Adding LIFE to your years and years to your life!
My husband and I began the journey of juice fasting 9 days ago. We set our own rules to juice only fruits and vegetables and as much as we want throughout the day. We given ourselves 3 meals a week for me and 4 meals a week for him to have whenever there is a need or want for them. We decided we would allow 1 day a week for wine and fun per week.
The first few days of juicing I was miserable and irritable. I won't lie. My husband has juiced much more than I ever had while I was more of advid primitive/Atkins dieter.

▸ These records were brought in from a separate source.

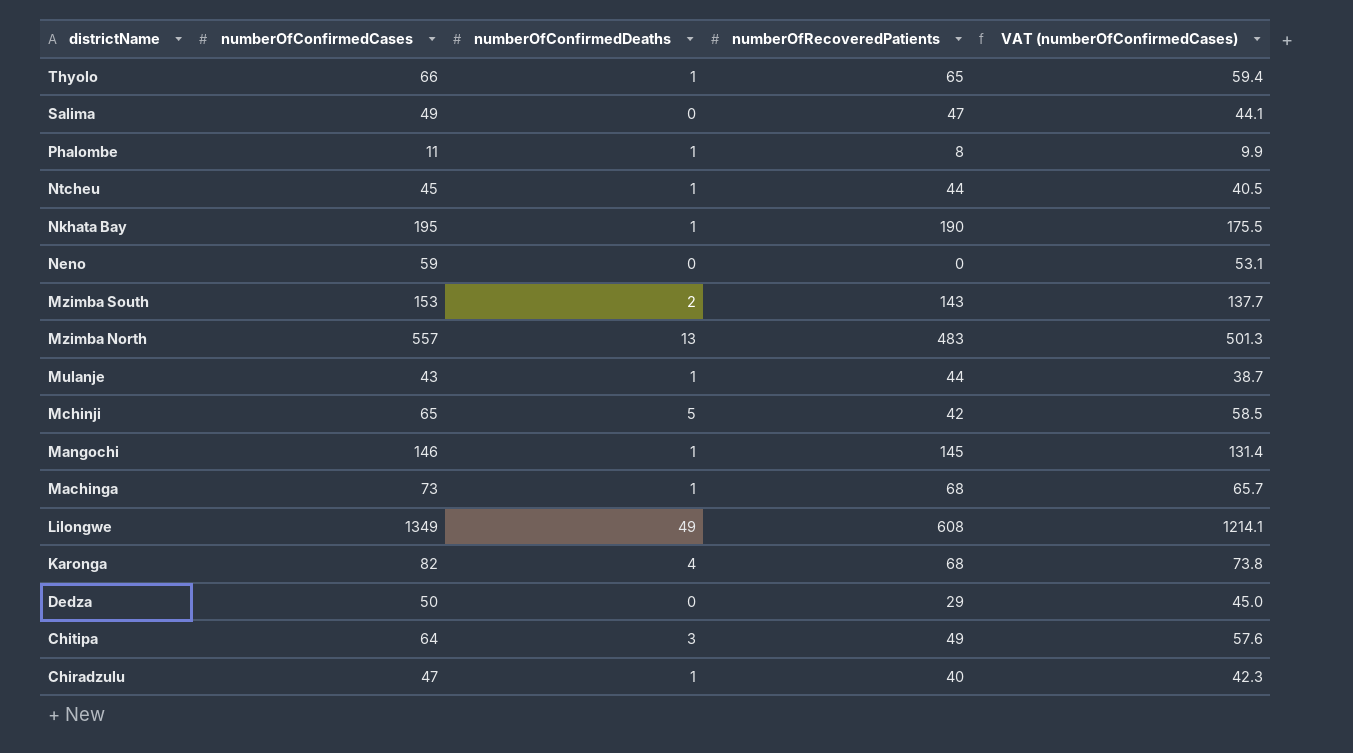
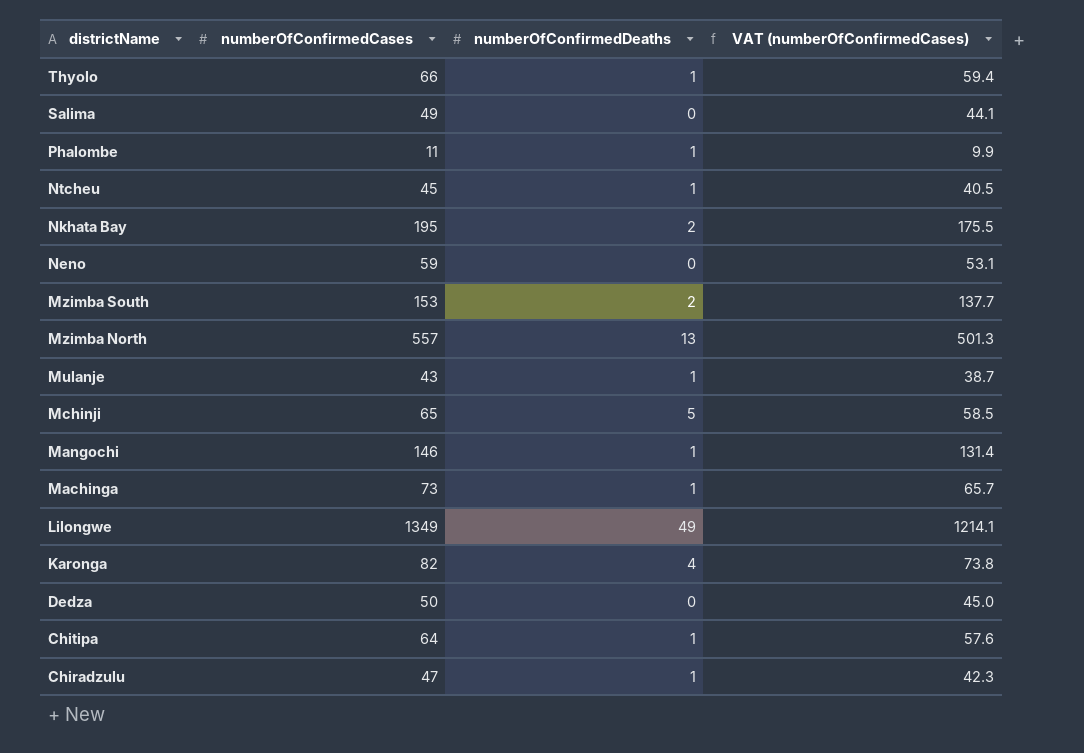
column numberOfRecoveredPatients | position: 4 -> none
Nkhata Bay | numberOfConfirmedDeaths: 1 -> 2
Chitipa | numberOfConfirmedDeaths: 3 -> 1

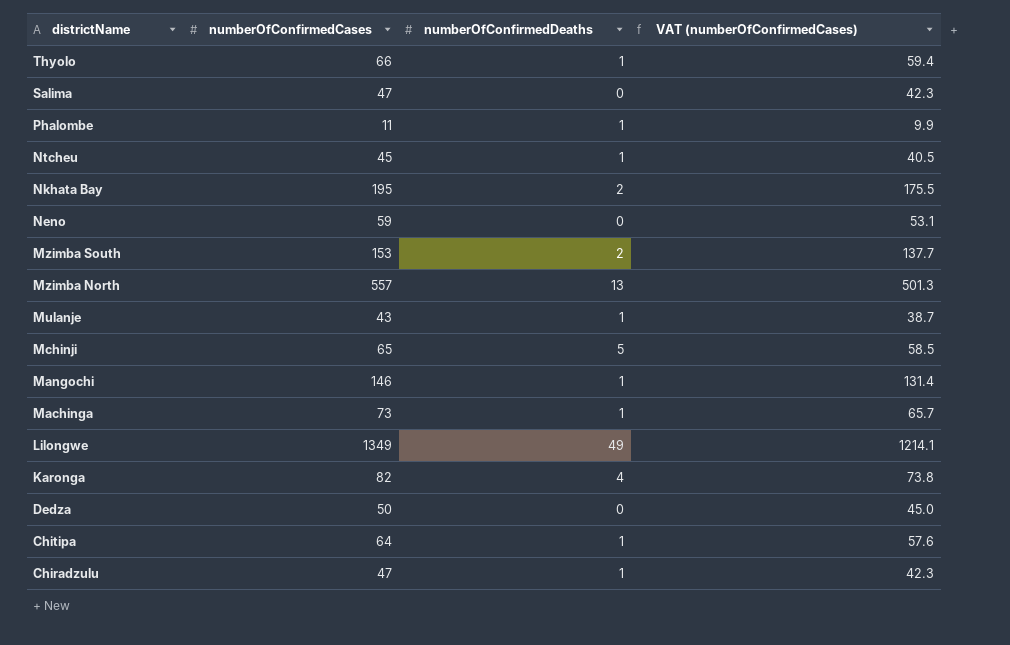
Salima | numberOfConfirmedCases: 49 -> 47
Salima | VAT (numberOfConfirmedCases): 44.1 -> 42.3

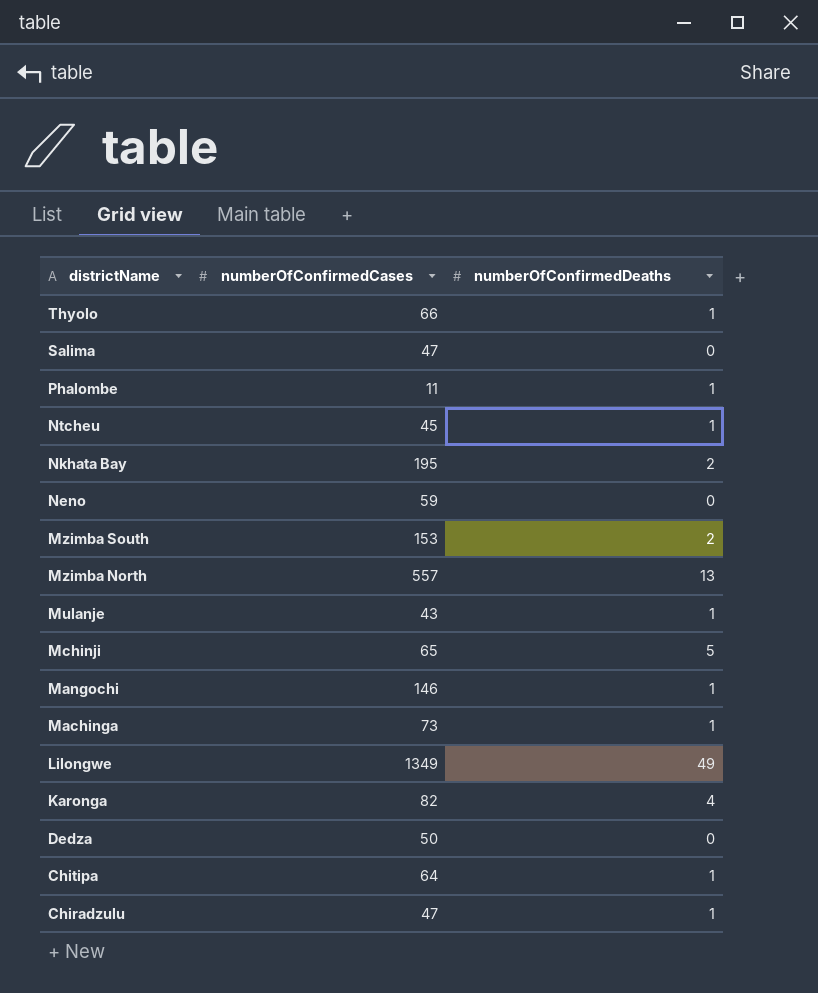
column VAT (numberOfConfirmedCases) | formula: [numberOfConfirmedCases] * 0.9 -> none

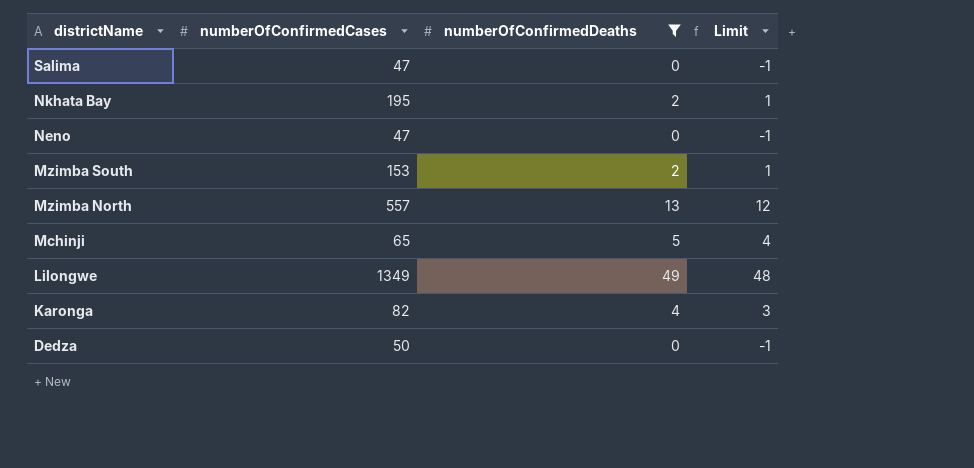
filter: none -> numberOfConfirmedDeaths != 1
column Limit | formula: none -> [numberOfConfirmedDeaths] - 1
Neno | numberOfConfirmedCases: 59 -> 47

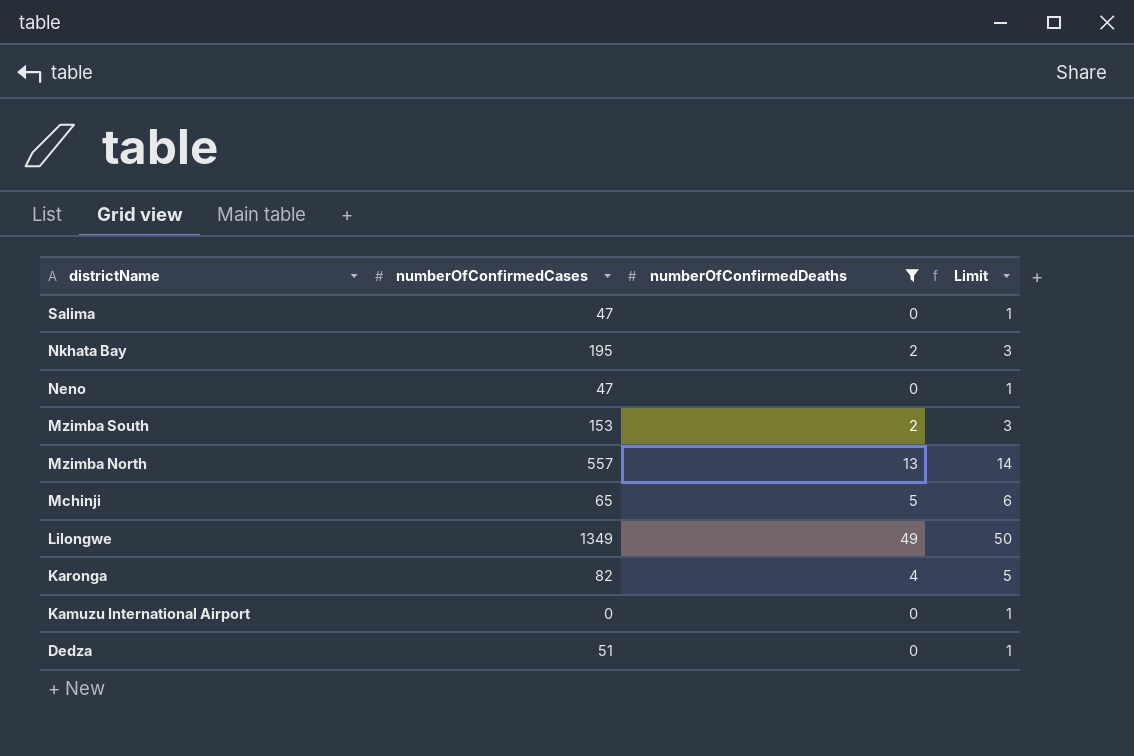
column Limit | formula: [numberOfConfirmedDeaths] - 1 -> [numberOfConfirmedDeaths] + 1
row Kamuzu International Airport: none -> 0 | 0 | 1
Dedza | numberOfConfirmedCases: 50 -> 51

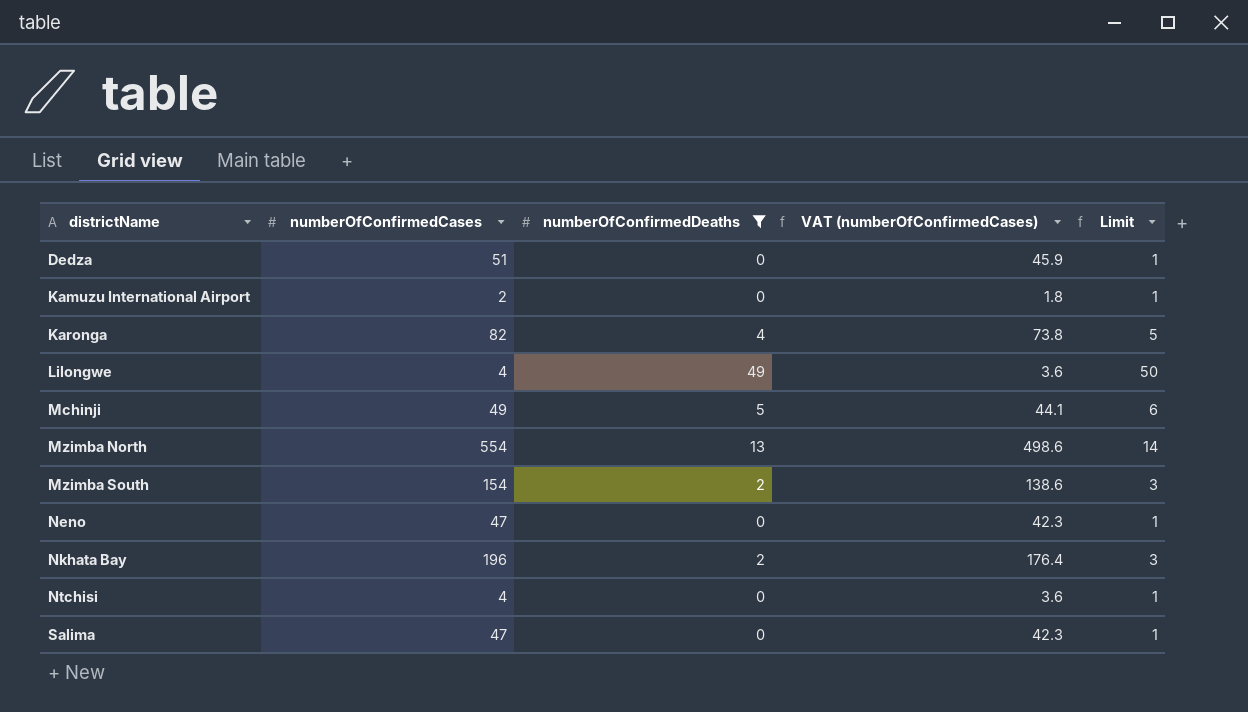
row order: districtName descending -> districtName ascending
column VAT (numberOfConfirmedCases) | formula: none -> [numberOfConfirmedCases] * 0.9
Kamuzu International Airport | numberOfConfirmedCases: 0 -> 2
Lilongwe | numberOfConfirmedCases: 1349 -> 4
Mchinji | numberOfConfirmedCases: 65 -> 49
Mzimba North | numberOfConfirmedCases: 557 -> 554
Mzimba South | numberOfConfirmedCases: 153 -> 154
Nkhata Bay | numberOfConfirmedCases: 195 -> 196
row Ntchisi: none -> 4 | 0 | 3.6 | 1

He drink a big glass of juice and tell me how full he was while I on the other hand couldn't ever get enough and felt hungry all day long. This lasted all week. The weekend sunk up near day 5 and I could actually see that my body was reducing in weight and I felt great until I woke up Friday with this vertigo that through me out of whack....I was down for the weekend and fighting my way to stability. Not sure what that was all about.
Yesterday we started off with Monday and I felt pretty darn good again. I actually manage to have a huge juice in the morning filled with every vegetable and fruit alive and it was heaven. I didn't have another until late in the evening last night. I was so surprised at how much energy I had and stayed full. I could go on and on and on all day and night. This morning I put out my vegetables and fruit and admire all the colors from orange, dark greens, to yellow...I loved what I was doing for myself. Tonight is one of our meals we are going to have because it's my step daughters birthday dinner we are having has a family. I don't know but I don't want to stop drinking my juice to eat what we are making which is a gumbo filled with meat and chicken...I have already decided this morning that I will stick to a dark green salad tongitht and not eat the other and just move on....why stop a good feeling?
When I watched a video on you tube last night the slim, healthy young woman said it beautifully. When you cook foods, you kill the enzymes, so why put dead food in your mouth, when you can have food that is alive...wow! I never saw food that way but it makes so much sense.